General information
- Other names: Malay: بڠک نݢارا (Jawi); Chinese: 国家银行; Tamil: பேங்க் நெகாரா; ;
- Location: Jalan Dato' Onn, Kuala Lumpur Malaysia
- Coordinates: 3°9′16″N 101°41′34″E﻿ / ﻿3.15444°N 101.69278°E
- System: KA03 | Commuter rail station
- Owner: Railway Assets Corporation
- Operator: Keretapi Tanah Melayu
- Line: West Coast Line
- Platforms: 2 side platforms
- Tracks: 2
- Connections: Connecting station to AG6 SP6 Bandaraya via a 140-metre pedestrian walkway

Construction
- Structure type: At-grade
- Parking: Not available
- Cycle facilities: Not available
- Accessible: Yes

Other information
- Station code: KA03

History
- Opened: 1995
- Rebuilt: April 2007
- Former names: JPM

Services
| Preceding station | Keretapi Tanah Melayu (Komuter) |  |  | Following station |
| Putra towards Batu Caves |  | Batu Caves–Pulau Sebang Line |  | Kuala Lumpur towards Pulau Sebang/Tampin |
| Putra towards Tanjung Malim |  | Tanjung Malim–Port Klang Line |  | Kuala Lumpur towards Port Klang |

Former services
- Sentul - Kuala Lumpur - Port Klang Railbus
| Preceding station | Keretapi Tanah Melayu |  |  | Following station |
| The Mall towards Sentul |  | North–South Line |  | Kuala Lumpur towards Port Klang |

Location

= Bank Negara Komuter station =

KTM railway station in Kuala Lumpur, Malaysia

Bank Negara Komuter station is a Malaysian commuter rail at-grade train station in central Kuala Lumpur, named after the Central Bank of Malaysia headquarters located nearby. Part of the KTM West Coast railway line, the station is part of a common KTM Komuter route served by both the and the , making this station an interchange between both lines. It is located on Jalan Dato' Onn. The station is formerly known as the JPM Station, named after the Prime Mininster's Department prior to the construction of the KTM Komuter.

==History==
Before the electrification works of the West Coast Line began, there was a halt located just about 30 metres before the present location of Bank Negara station. It was a simple shelter with no amenities of any kind – very much like a bus-stop. The diesel engine trains used to serve this route, picking up passengers for as low as RM1.00 per trip for a journey of 23 km to Subang Jaya. Tickets then were sold on board. It has since been dismantled and the location of the former halt is now just a patch of hill-side.
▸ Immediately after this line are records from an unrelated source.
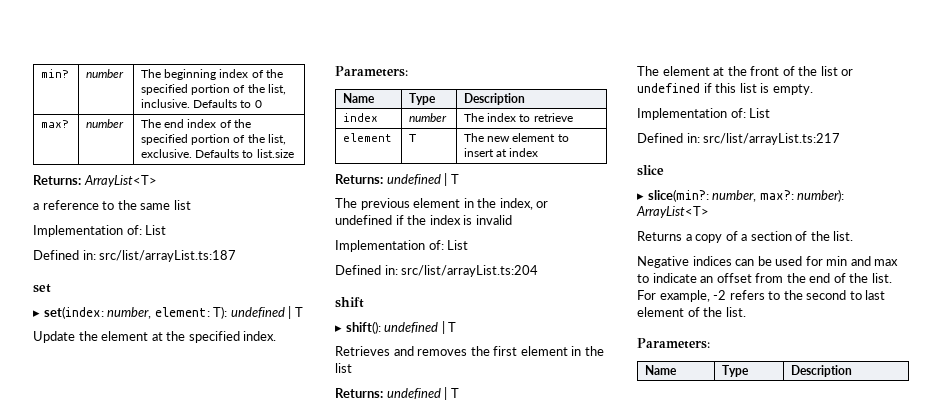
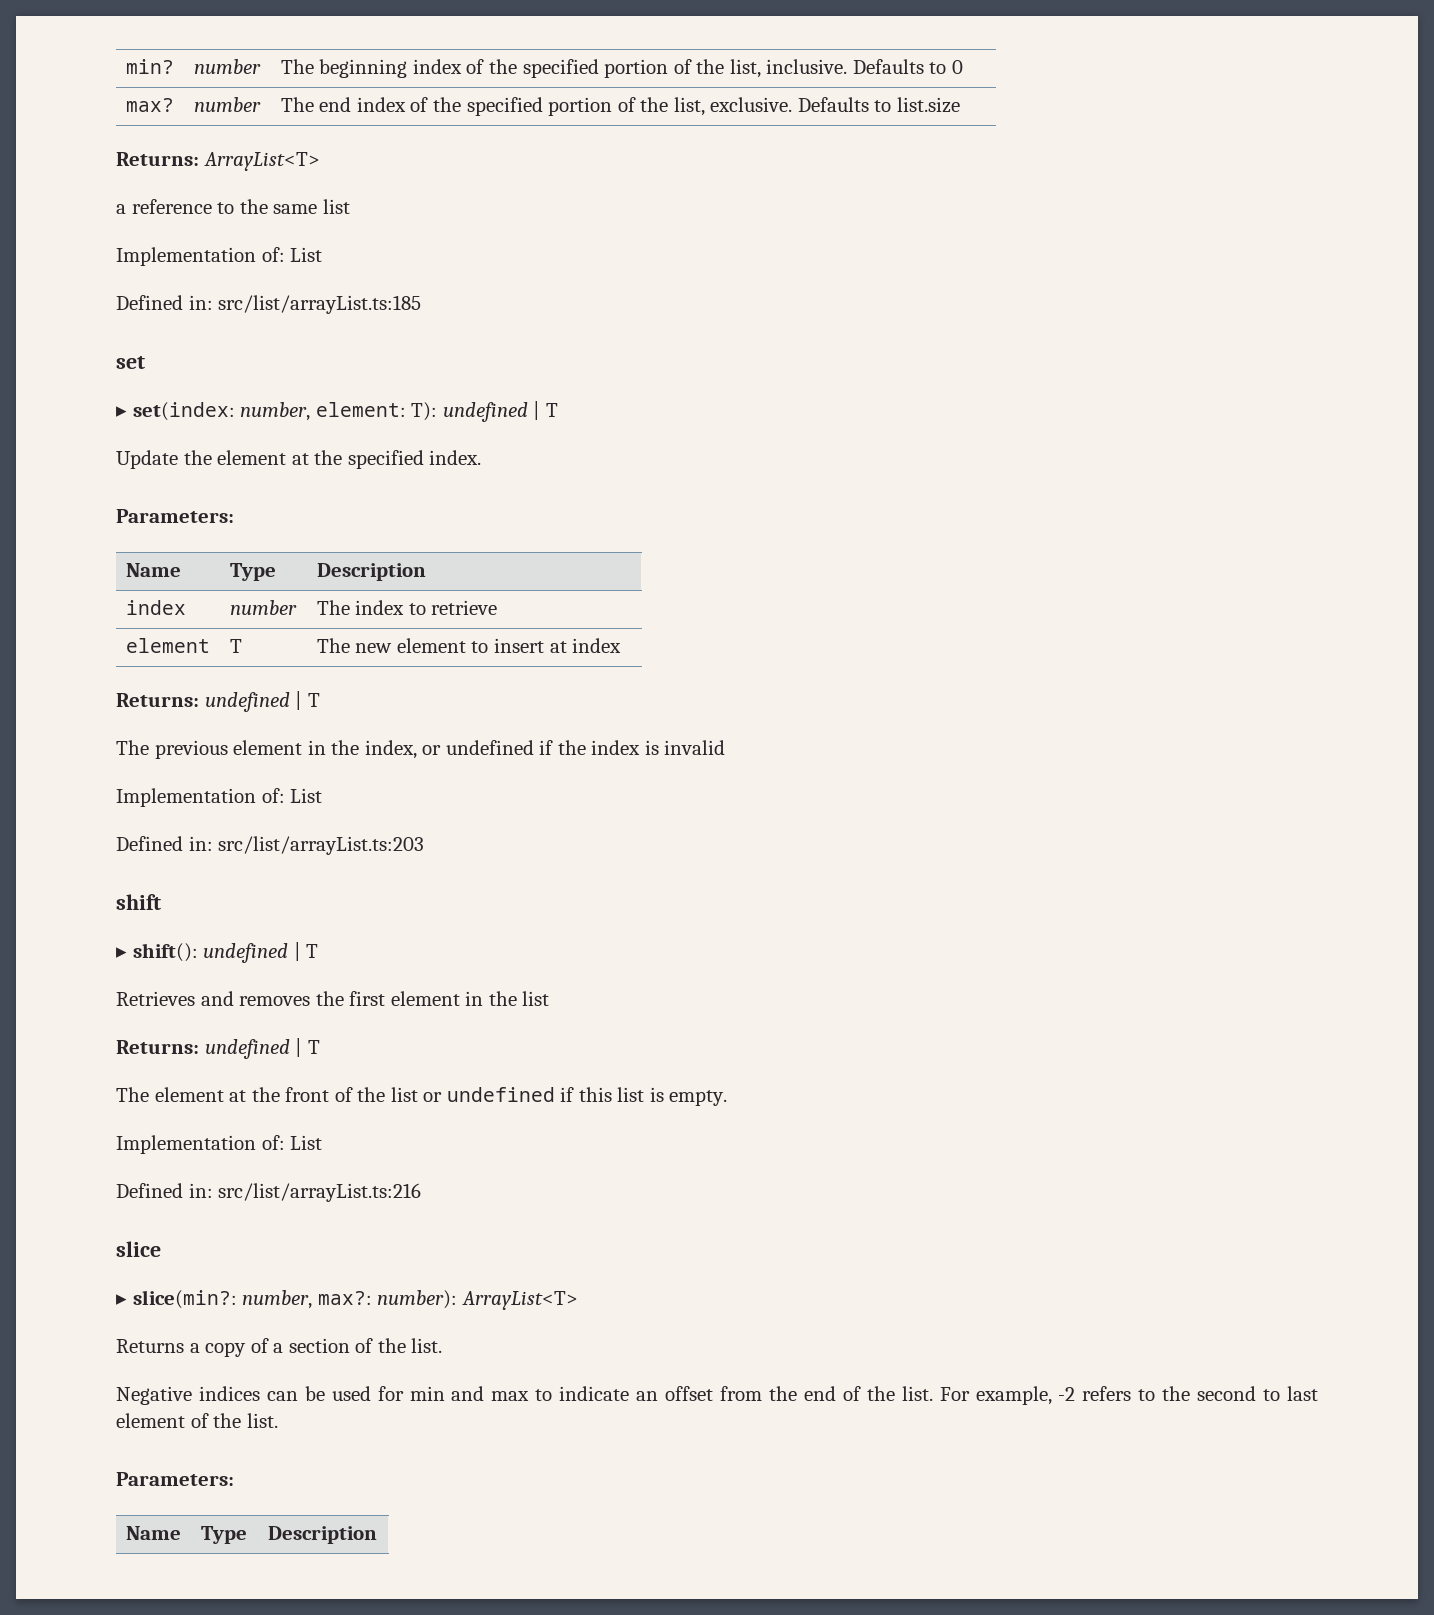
- Defined in: src/list/arrayList.ts:187
+ Defined in: src/list/arrayList.ts:185
- Defined in: src/list/arrayList.ts:204
+ Defined in: src/list/arrayList.ts:203
- Defined in: src/list/arrayList.ts:217
+ Defined in: src/list/arrayList.ts:216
The present station was formed during the double tracking and electrification of railway lines in Kuala Lumpur, Selangor and Negeri Sembilan between 1990 and 1994, in preparation for the launch of KTM Komuter services. Since its opening in 1995, the station has remained unchanged in both its position in the railway system and layout. Beginning June 2007, however, the station underwent major reconstruction (see design).

==Design==

The Bank Negara halt (March 2007) is one of a few train stations in the KTM Komuter network to be constructed along valley-like terrain.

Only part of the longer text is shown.